Apart from the pictures, every part of the records below gets retyped exactly.

(Content revision data)
*** Block opens ***
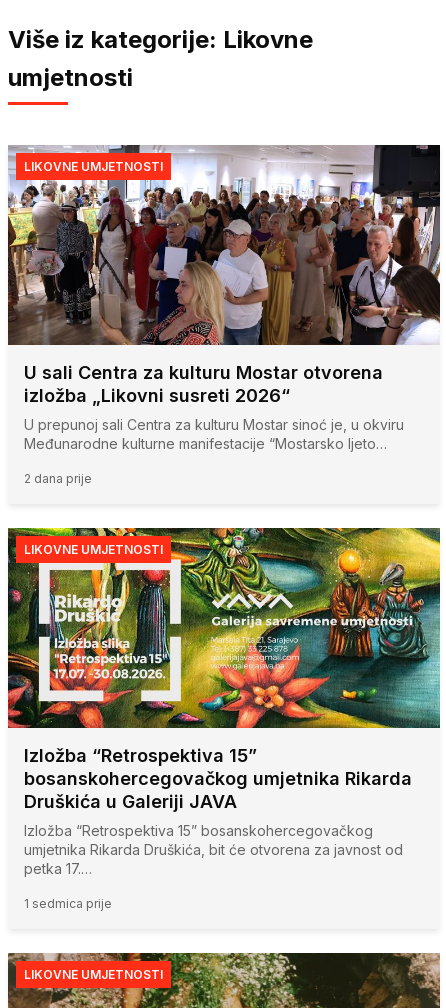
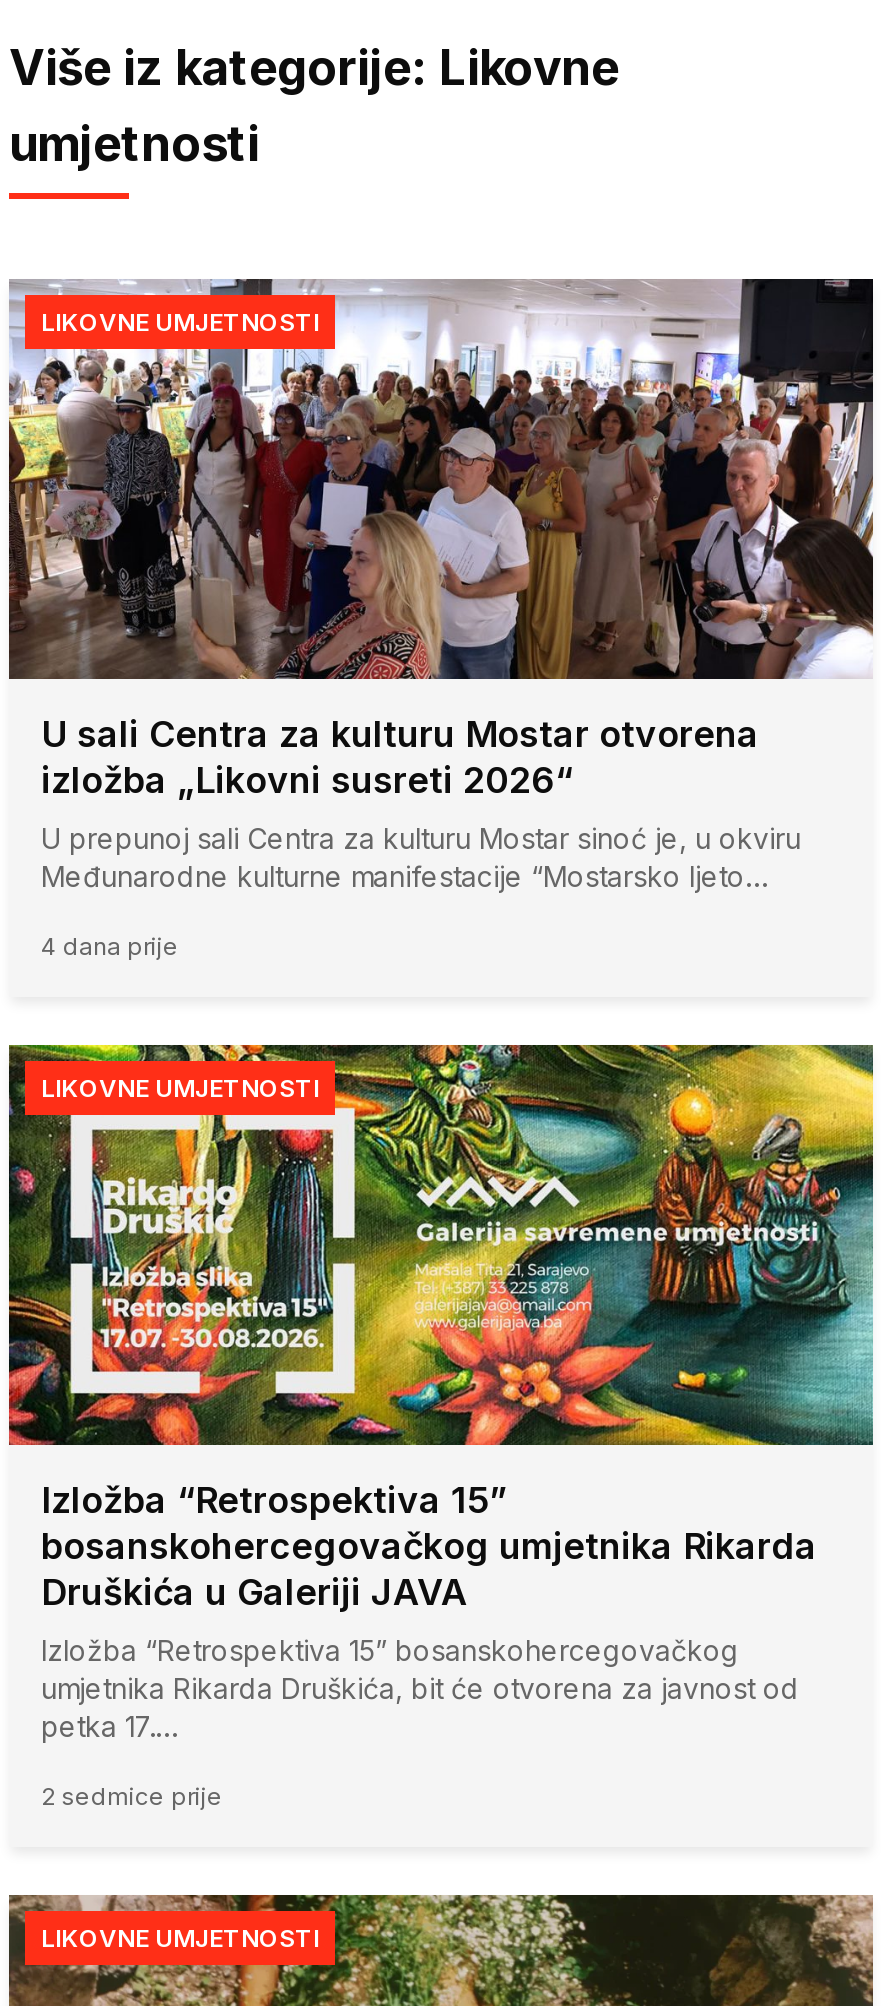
- 2 dana prije
+ 4 dana prije

- 1 sedmica prije
+ 2 sedmice prije
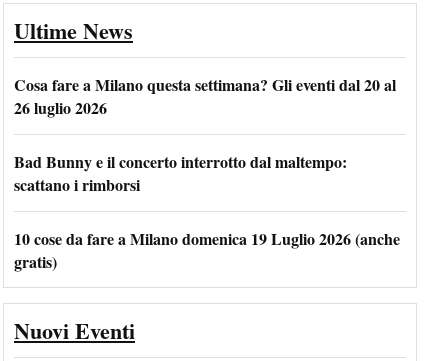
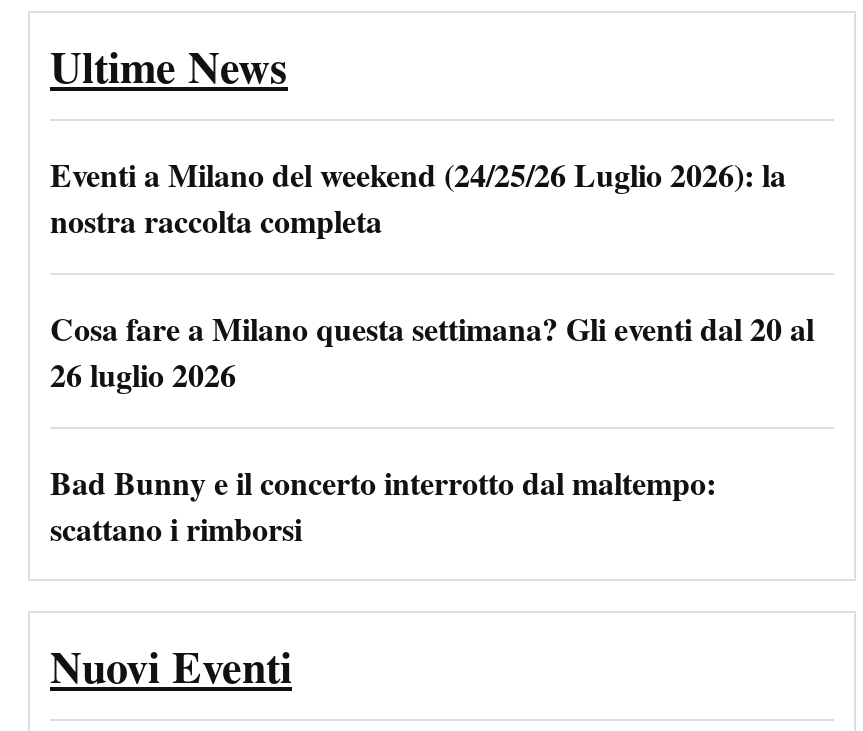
+ Eventi a Milano del weekend (24/25/26 Luglio 2026): la
+ nostra raccolta completa

moved down: Cosa fare a Milano questa settimana? Gli eventi dal 20 al | 26 luglio 2026 | Bad Bunny e il concerto interrotto dal maltempo: | scattano i rimborsi

- 10 cose da fare a Milano domenica 19 Luglio 2026 (anche
- gratis)
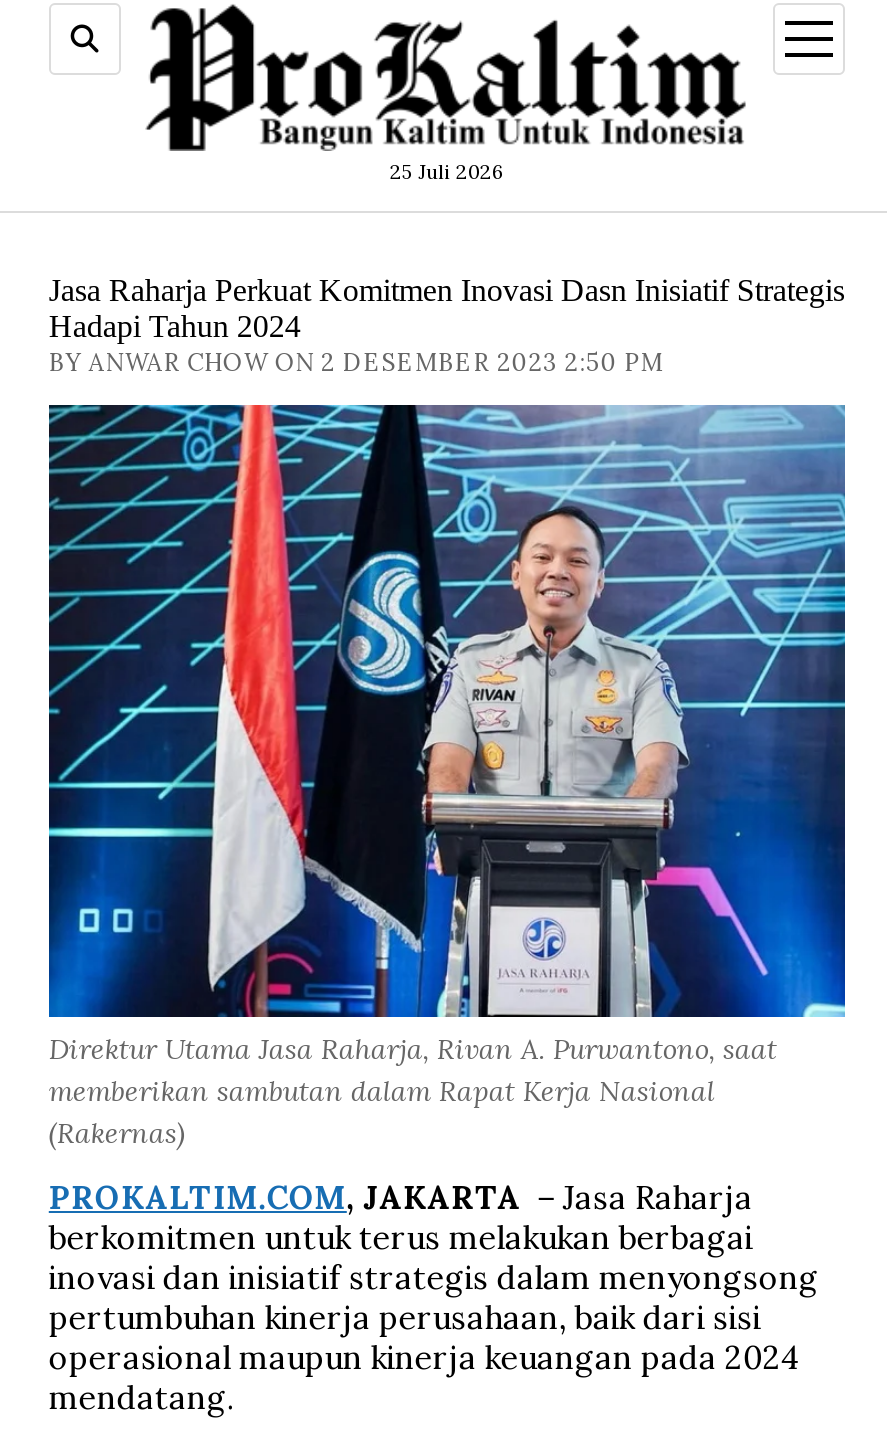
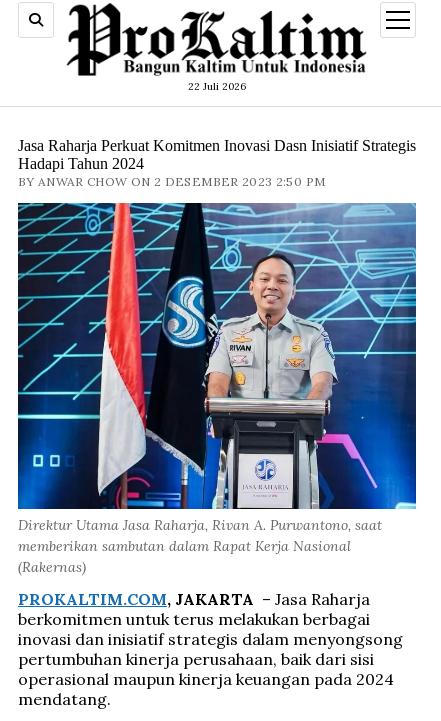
- 25 Juli 2026
+ 22 Juli 2026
*** Block closes ***
• **Response to the task**
- 2 dana prije
+ 4 dana prije

- 1 sedmica prije
+ 2 sedmice prije
+ Eventi a Milano del weekend (24/25/26 Luglio 2026): la
+ nostra raccolta completa

moved down: Cosa fare a Milano questa settimana? Gli eventi dal 20 al | 26 luglio 2026 | Bad Bunny e il concerto interrotto dal maltempo: | scattano i rimborsi

- 10 cose da fare a Milano domenica 19 Luglio 2026 (anche
- gratis)
- 25 Juli 2026
+ 22 Juli 2026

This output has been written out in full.